Ah, budgets don’t balance themselves, and it’s also true that budgets don’t deficit themselves either. Both require choices. And voters have to ask that, in a period of economic growth, why the heck are we ballooning our debts and deficits by so much? If we can’t make the tough choices when times are reasonably good, we sure as heck won’t be able to make them when times are tough. But that’s somebody else’s problem, right?
Here’s the truth: budgeting in Canada is an illusion to begin with. Case in point: Ontario’s deficit is expected to be $6.7 billion this year, but our debt is rising by about $12 billion. Why is that? It’s because governments long ago separated their capital spending from their operating spending, and really, showing debts and deficits in this way is a shell game. If you want a better looking deficit, place more expenses on the capital budget ledger. When Canadians hear about hundreds of billions of dollars in infrastructure spending over the next decade, they should know that this is hundreds of billions of dollars being added to the debt.
Then, there’s the BS of debt-to-GDP ratios as a measure of how strong a province’s fiscal management is. In Ontario, the debt-to-GDP ratio as reported by the government is hovering around 37%. That is the size of the debt relative to the size of our economy. By most measures, a debt-to-GDP ratio under 40% isn’t horrible. However, what’s so ridiculous about measuring fiscal management by this measure is that Ontario is a sub-national government. That means that the Ontario economy not only needs to prop up it’s sub-national debt obligations, but also its portion of national debt obligations. Combining the sub-national and Ontario’s portion of the national debt, the Ontario economy’s debt-t0-GDP ratio is getting closer to 70%. This gets you in the territory of shaky European countries that are struggling.
As I write this, I’m reminded of an e-mail chain that was going through Ontario’s Ministry of Finance. These bureaucrats were mocking the government’s fiscal prudence, but were ultimately tasked with providing advice on how to present the budget to Ontarians. The emails show that the projections were a fabrication. FAKE NEWS, if you will. There were about a dozen recommendations presented to the Finance Minister. The very last option was to not present medium to long term fiscal projections. The option came with the recommendation that this option “would not be acceptable in the post-Drummond era.” What did the government choose to do? It chose to not publish medium to long term fiscal projections. For years, we were not privy to the government’s economic projections. FAKE NEWS to hide the truth. By the way, the Minister of Finance had to plea with our committee not to release these sensitive e-mails exposing this debauchery. Right. Transparency at its best. Open government loses again.

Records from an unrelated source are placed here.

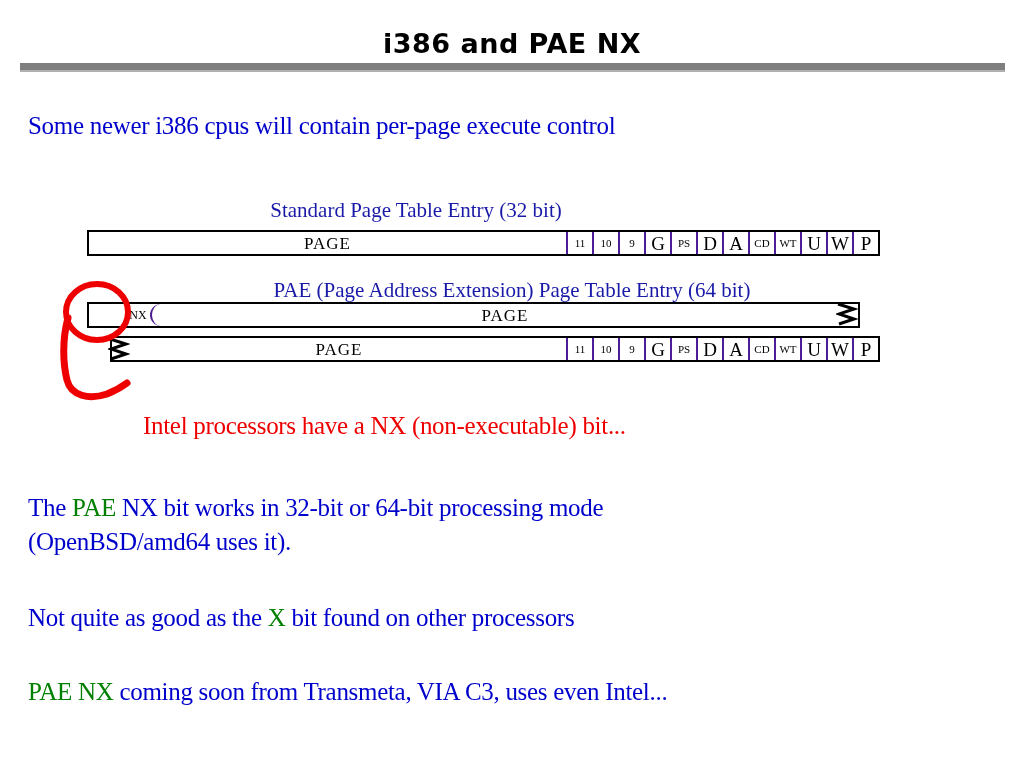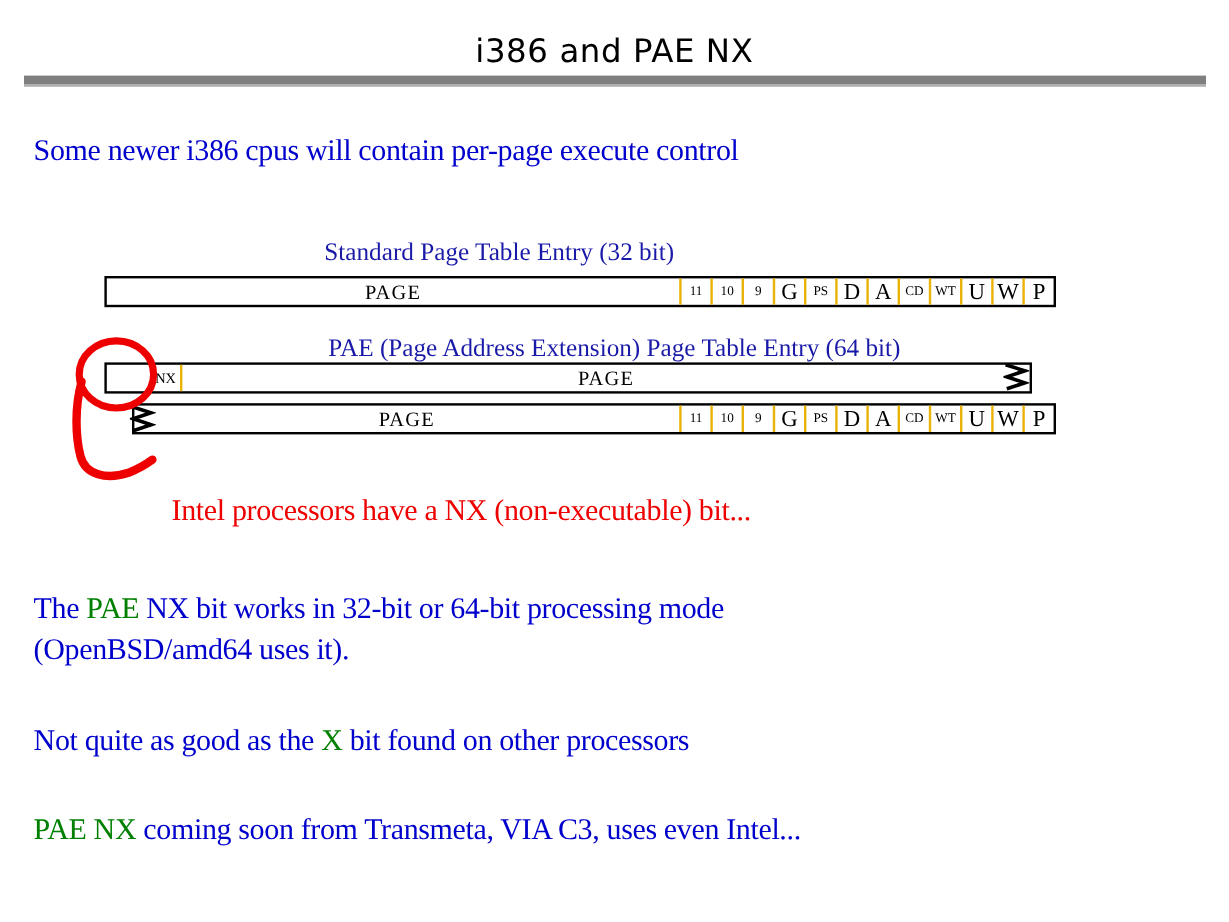"i386 and PAE NX" #slide-title { font-weight: normal -> bold }
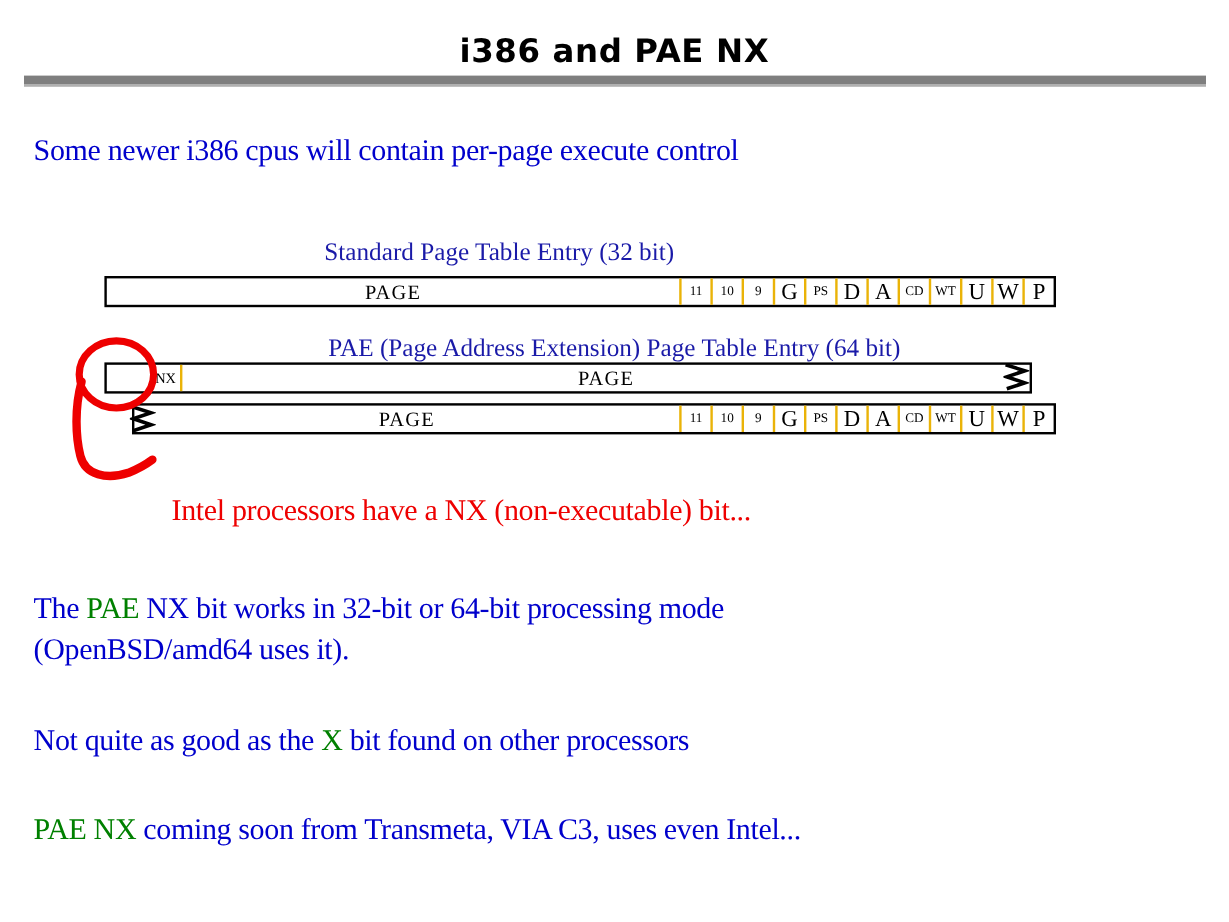"PAGE" .cell-page { border-radius: none -> 11px }
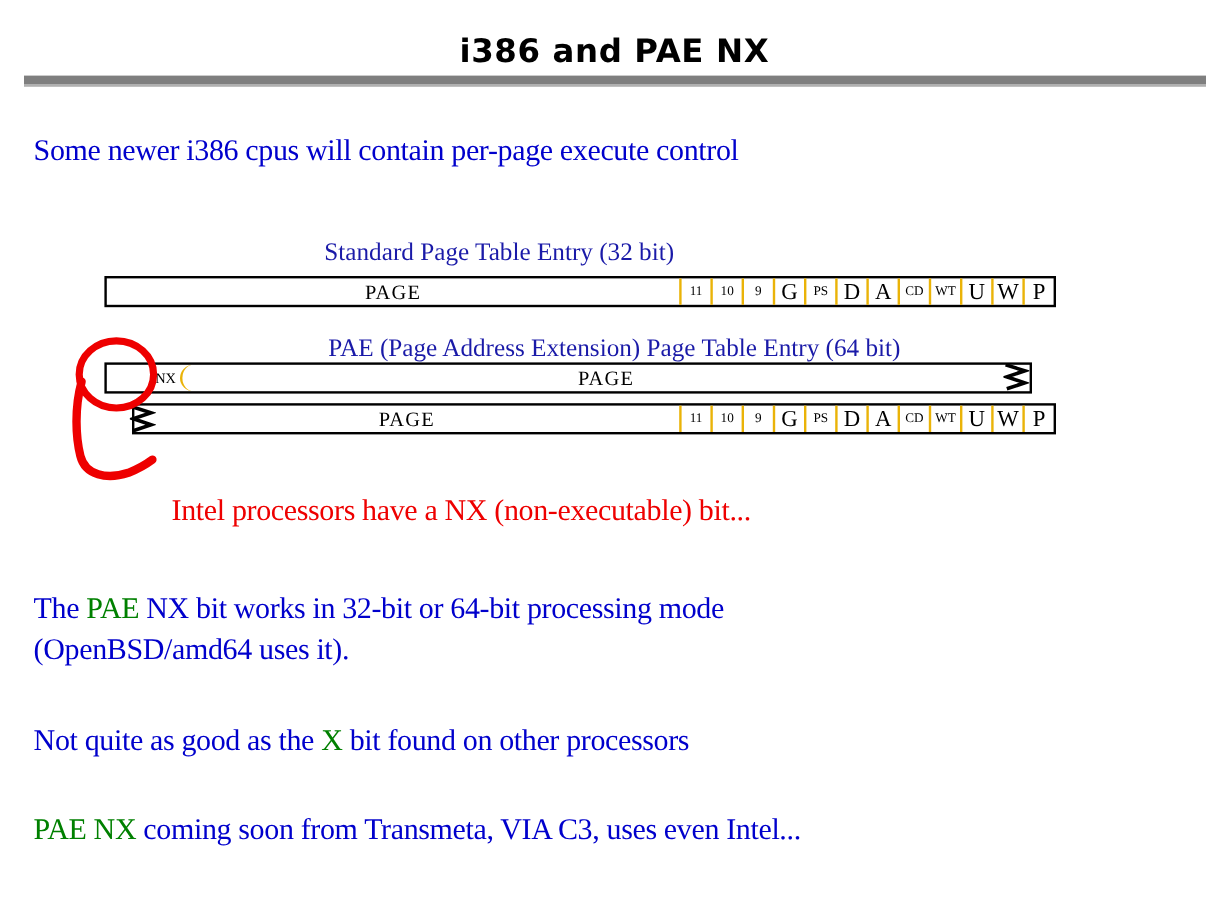"11" .cell { border-left: 2px solid #eab308 -> 2px solid #4c1d95 }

So this is the major point. What budgeting has become is an illusion of truth. What governments are telling us is the best spin hoping we’ll be distracted by the goodies to not bother to look at the mess. David Copperfield would be proud. Governments are going to tell voters that not proceeding with all its new spending will be the end of life as we know it. However, the truth of the matter is that government budgeting is in massive need of a correction. It’s in a bubble, and it’s distorting what’s really happening in the economy. Governments have become self-absorbed. It is caring more about its own internal pet projects than the public it serves, and that leads to decisions that get us to a spot we are in right now. Unchecked spending with no sign of relenting.
The sooner we get out of this mess, the better off we will be in the long run.